• Task prompt: All pictures must be left out as you transcribe the lines from the first line of the data to the line containing "Classification - Classification.ipynb", both included.

• Data to process:
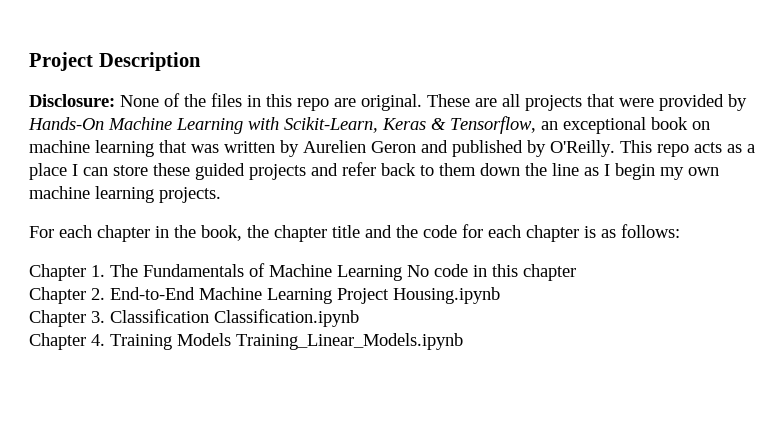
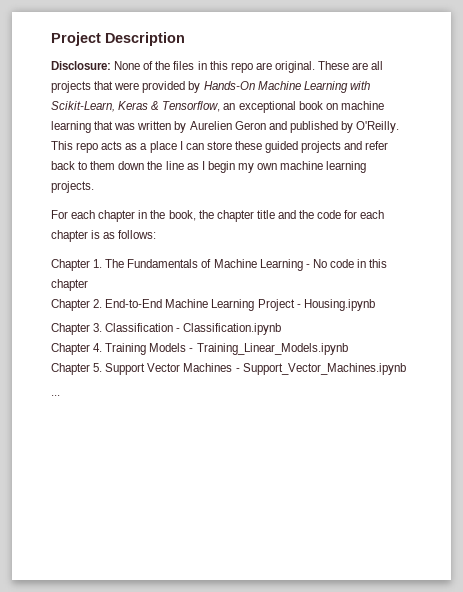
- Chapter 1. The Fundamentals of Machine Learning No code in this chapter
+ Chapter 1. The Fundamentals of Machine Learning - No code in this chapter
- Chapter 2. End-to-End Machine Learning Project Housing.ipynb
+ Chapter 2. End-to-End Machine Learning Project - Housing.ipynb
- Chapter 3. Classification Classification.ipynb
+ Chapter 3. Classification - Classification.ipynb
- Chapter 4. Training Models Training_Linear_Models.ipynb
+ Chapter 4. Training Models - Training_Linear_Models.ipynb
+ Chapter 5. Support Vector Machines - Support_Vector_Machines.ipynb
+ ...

• Answer:
- Chapter 1. The Fundamentals of Machine Learning No code in this chapter
+ Chapter 1. The Fundamentals of Machine Learning - No code in this chapter
- Chapter 2. End-to-End Machine Learning Project Housing.ipynb
+ Chapter 2. End-to-End Machine Learning Project - Housing.ipynb
- Chapter 3. Classification Classification.ipynb
+ Chapter 3. Classification - Classification.ipynb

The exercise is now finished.